Dear @hogredan, May I ask you if the number of metadata records successfully harvested in the previous test is representative of the content of the German national catalogue?

GDIAnja commented 9 months ago

In order not to let the tension rise too much, here is the hyperlink with the approximate number of all relevant German data sets reported for INSPIRE: https://gdk.gdi-de.org/gdi-de/srv/ger/catalog.search#/search?resultType=details&sortBy=relevance&fast=index&_content_type=json&from=1&to=20&keyword=inspireidentifiziert (showing today: 291381 / other count: 291248 records with at least 103528 dataset plus 184587 service metadata = giving a total of 288115)

267570 harvested from EU is quite a good job, for the harvesting was from 29th of September and numbers rise constantly within GDI-DE before INSPIRE Monitoring. Logfiles on your side may show, how many metadata have been denied due to schema errors or other inconveniencies. I am sure @hogredan and @mouad-aissa will know the exact numbers from German data catalogue that very day.

jescriu commented 9 months ago

Thank for the info @GDIAnja.

bayerfa commented 8 months ago

Dear @jescriu, together with @mouad-aissa I had a look at the available data on the server. The data you harvested from [http://gdk-inspire-1.ffm.gdi-de.org/geonetwork/srv/ger/catalog.search#/home] contains the records available in april 2023 with a total count of 286743. As mentioned before 267570 successfully harvested datasets ist quite good. Next week we are planning to create a new dataset and will inform you for starting a new harvesting round from our server.

Kind regards Fabian Bayer Responsible process manager GDK - German catalogue

bayerfa commented 8 months ago

Dear @jescriu , I want to inform you about the updated records on the platform so you can start a new harvesting run. The instance currently provides 289399 records. Did you integrate the already harvested data into the INSPIRE geoportal yet?

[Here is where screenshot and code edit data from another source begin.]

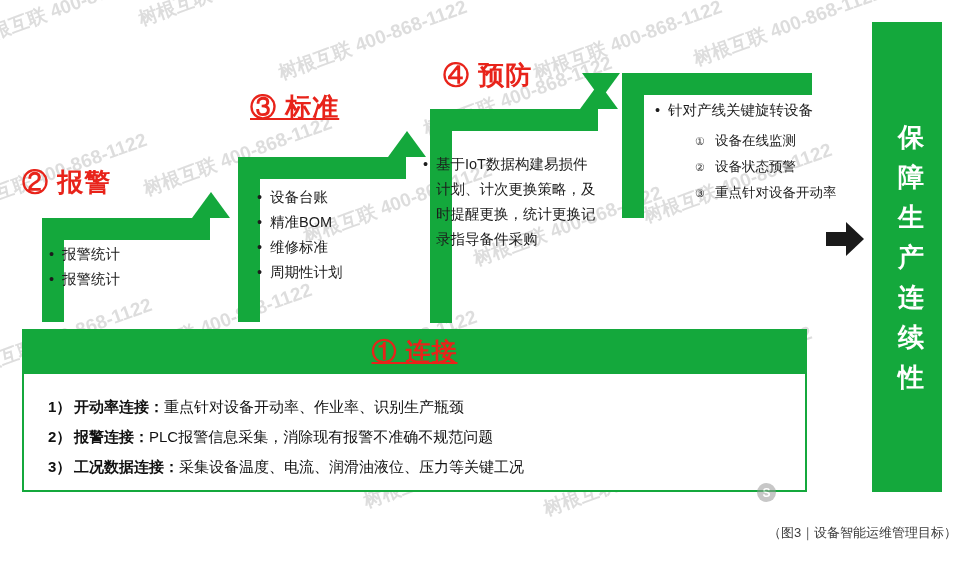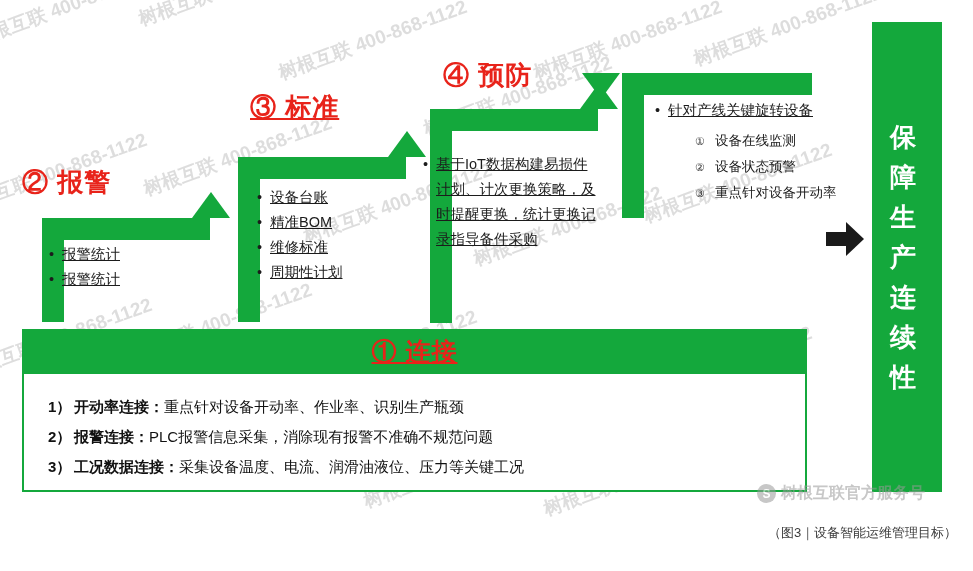--- a/index.html
+++ b/index.html
@@ -67,7 +67,6 @@
     font-size: 14.5px;
     color: #1c1c1c;
     line-height: 25px;
-    text-decoration: underline;
   }
   .bullets .b {
     white-space: nowrap;

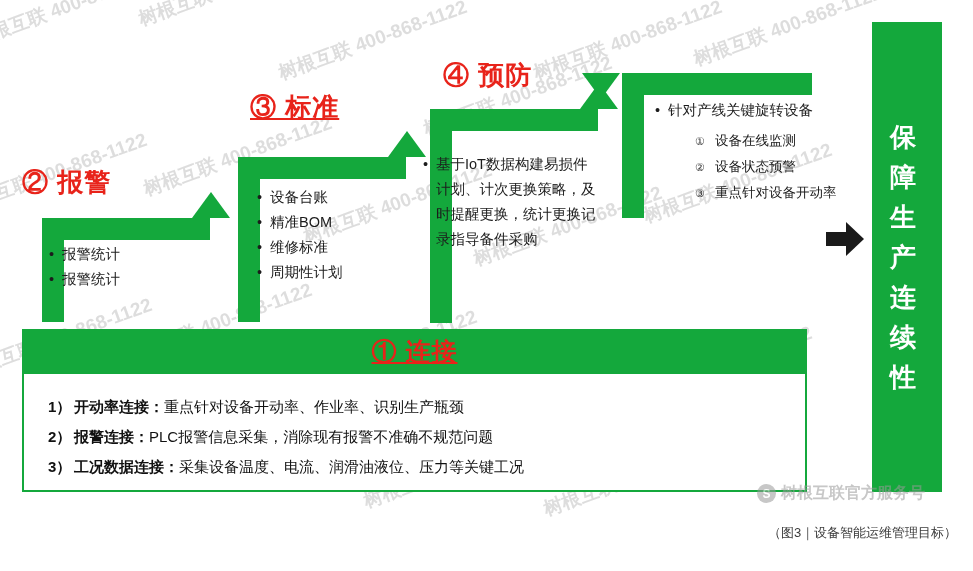--- a/index.html
+++ b/index.html
@@ -167,7 +167,7 @@
     font-size: 26px;
     font-weight: bold;
     line-height: 40px;
-    text-align: left;
+    text-align: right;
     width: 34px;
     word-break: break-all;
   }

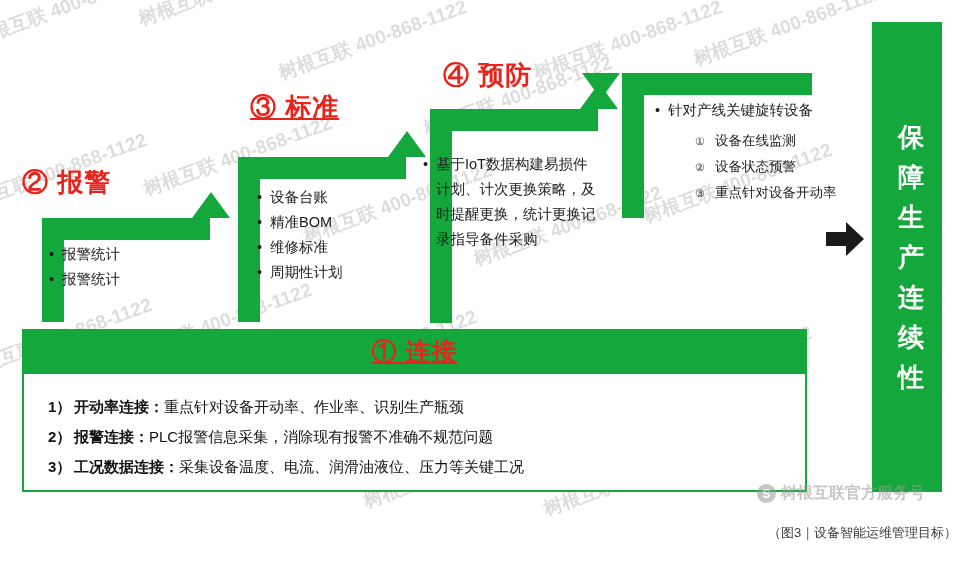--- a/index.html
+++ b/index.html
@@ -343,7 +343,6 @@
 
   <div id="service-logo">
     <div class="mark">S</div>
-    <div class="name">树根互联官方服务号</div>
   </div>
   <div id="footer-caption">（图3｜设备智能运维管理目标）</div>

jescriu commented 8 months ago

Dear @bayerfa, The records cannot be integrated in production. A new harvesting has to be performed in the INSPIRE Geoportal production instance, so that this information is updated together with the rest of MS / EFTA countries. Since we are now almost starting the INSPIRE Geoportal rollout, we will plan this after the necessary security assessment process. We will keep you informed.

jrc-inspire commented 4 months ago

A new harvest of the German metadata catalogue was succesfully achieved on 9 January 2024, harvest which has been used to calculate the 2023 Monitoring and Reporting indicators for this country.

As part of the analysis of the revamped INSPIRE Geoportal which was launched on 24 November 2023, based on GeoNetwork Open Source version 4.2.6, the JRC also noticed the low accessibility indicators obtained by the newly delivered system.

To prevent this error from affecting Member States and EFTA countries during the INSPIRE Monitoring and Reporting 2023, an alternative approach for evaluating accessibility of datasets through view and download services was developed. It implements Part A of the Data-services linking simplification good practice. The approach will be explained in detail during the 77th MIG-T Meeting.

In addition, we are working with the GeoNetwork community to improve the evaluation and processing of dataset accessibility in this software tool, capturing all lessons learnt and Member States’ feedback during the mentioned monitoring process in order to enhance the INSPIRE Geoportal.